Material to process section start
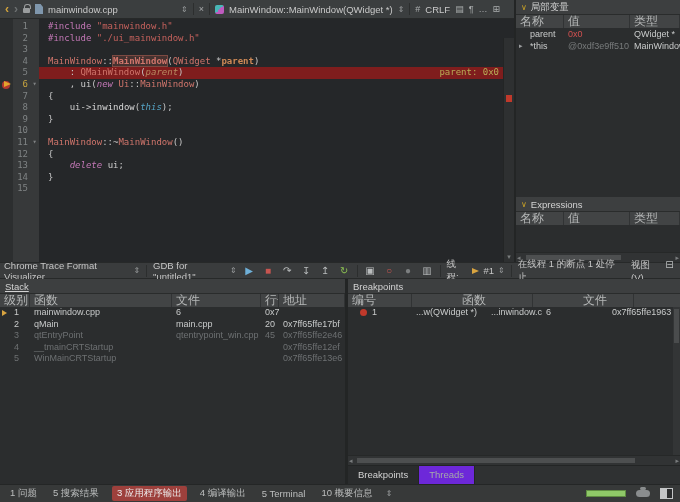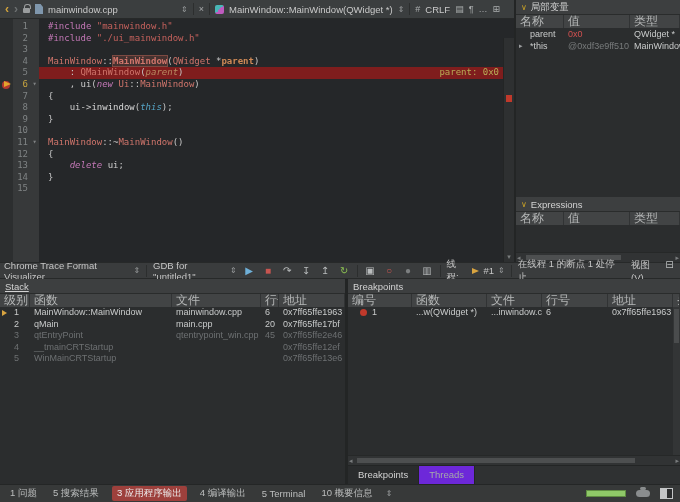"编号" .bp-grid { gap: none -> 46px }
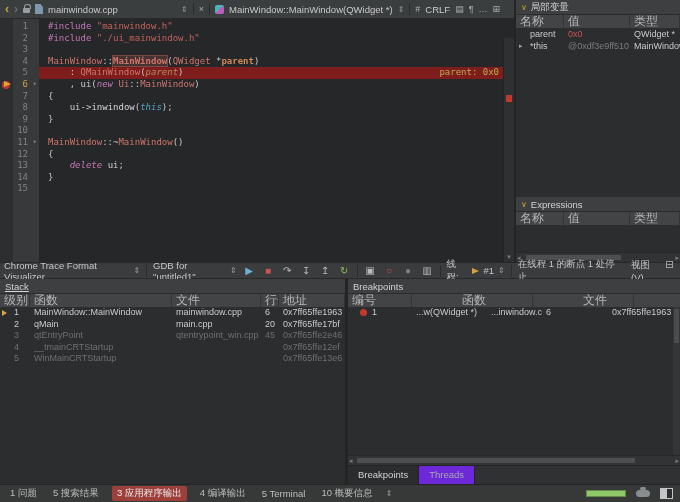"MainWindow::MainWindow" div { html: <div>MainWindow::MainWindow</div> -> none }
Material to process section end
Material to process section start
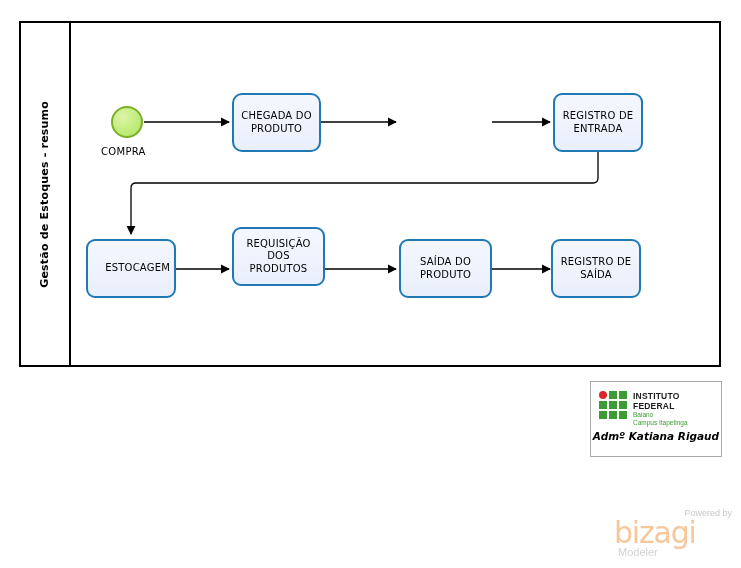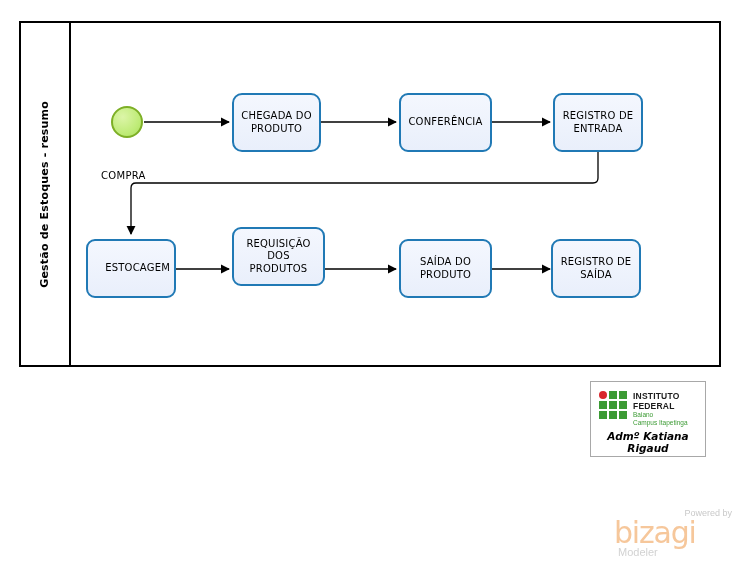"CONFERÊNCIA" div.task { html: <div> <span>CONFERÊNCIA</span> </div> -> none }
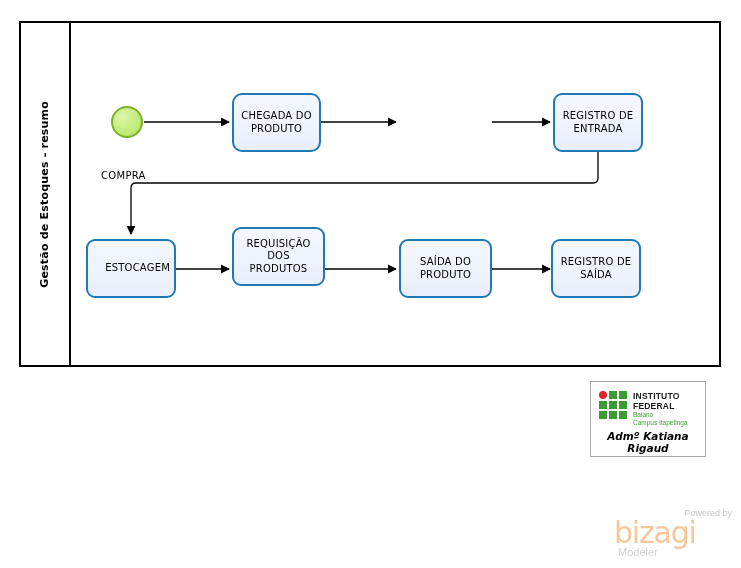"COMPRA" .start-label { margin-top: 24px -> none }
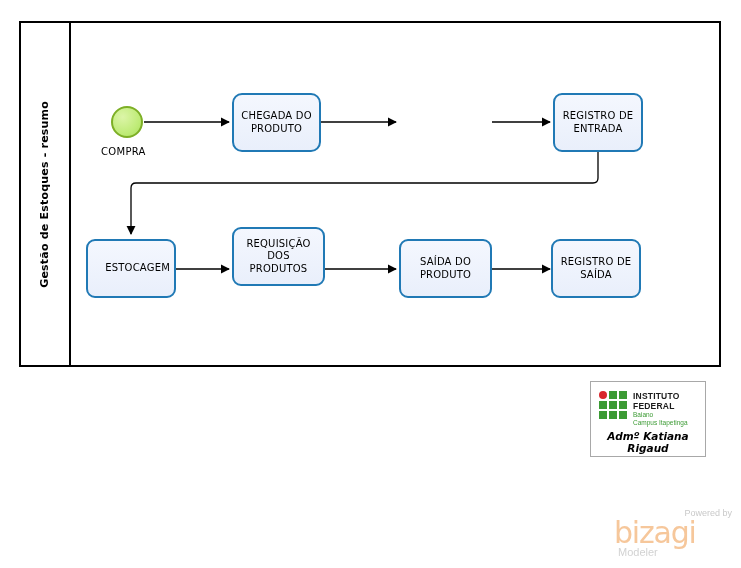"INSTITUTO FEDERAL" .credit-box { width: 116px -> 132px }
Material to process section end
Exercise description
Starting at the line above that holds "gap: none ->", return each line up to and including the one that holds "html: <div>MainWindow::MainWindow</div> ->", exactly as written, minus any pictures.

Expected answer
"编号" .bp-grid { gap: none -> 46px }
"MainWindow::MainWindow" div { html: <div>MainWindow::MainWindow</div> -> none }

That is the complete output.